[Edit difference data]
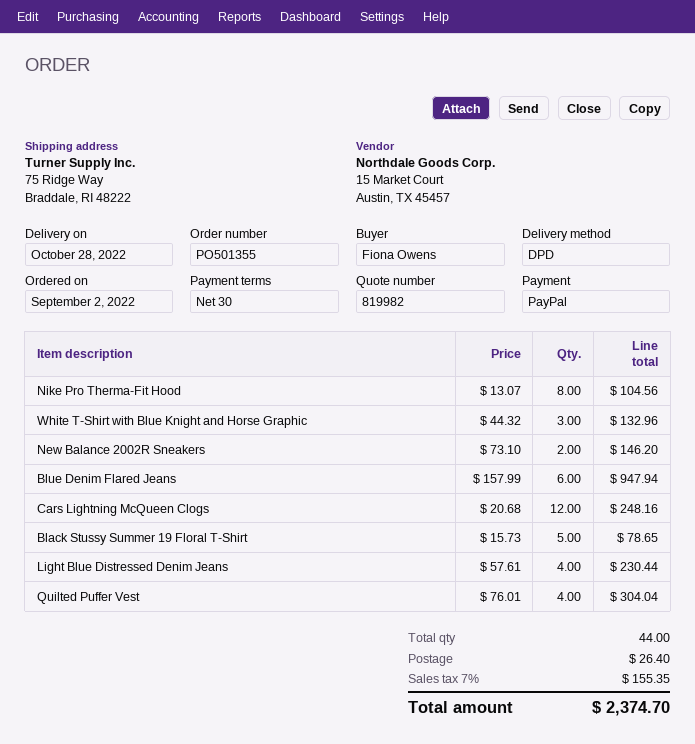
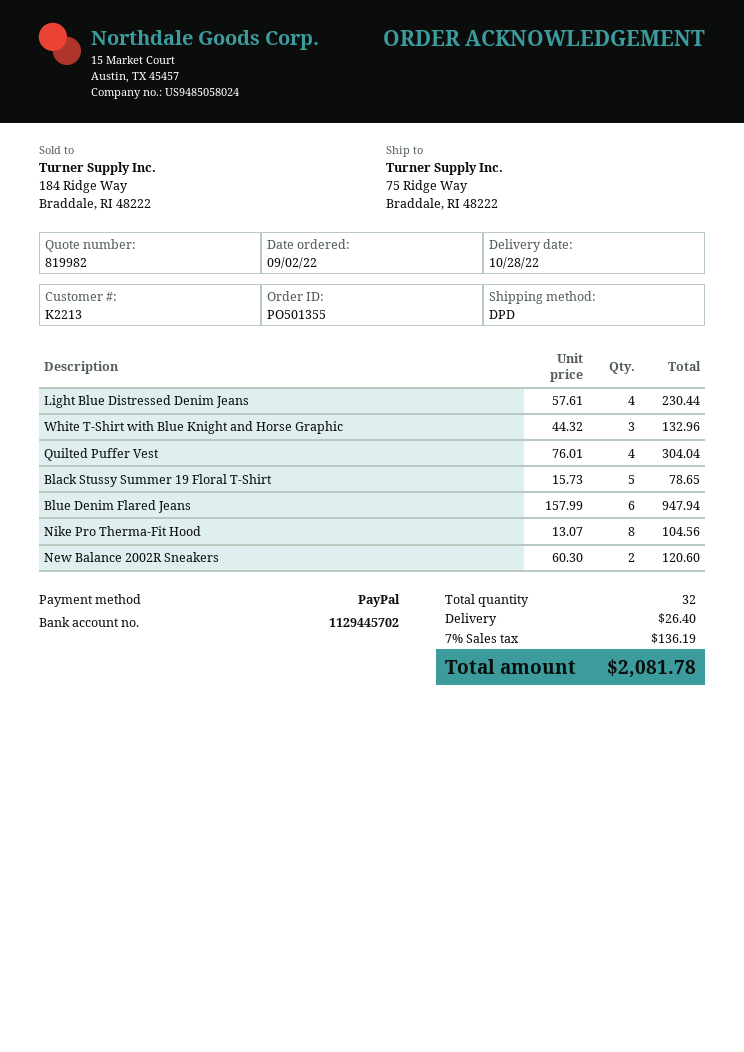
New Balance 2002R Sneakers: 2 x 73.10 = 146.20 -> 2 x 60.30 = 120.60
Cars Lightning McQueen Clogs: 12 x 20.68 = 248.16 -> none
total quantity: 44 -> 32
tax: 7% = 155.35 -> 7% = 136.19
total: 2374.70 -> 2081.78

**What the task asks:** Every entry, exactly as written: transcribe it, passing over any pictures.

**Output:**
New Balance 2002R Sneakers: 2 x 73.10 = 146.20 -> 2 x 60.30 = 120.60
Cars Lightning McQueen Clogs: 12 x 20.68 = 248.16 -> none
total quantity: 44 -> 32
tax: 7% = 155.35 -> 7% = 136.19
total: 2374.70 -> 2081.78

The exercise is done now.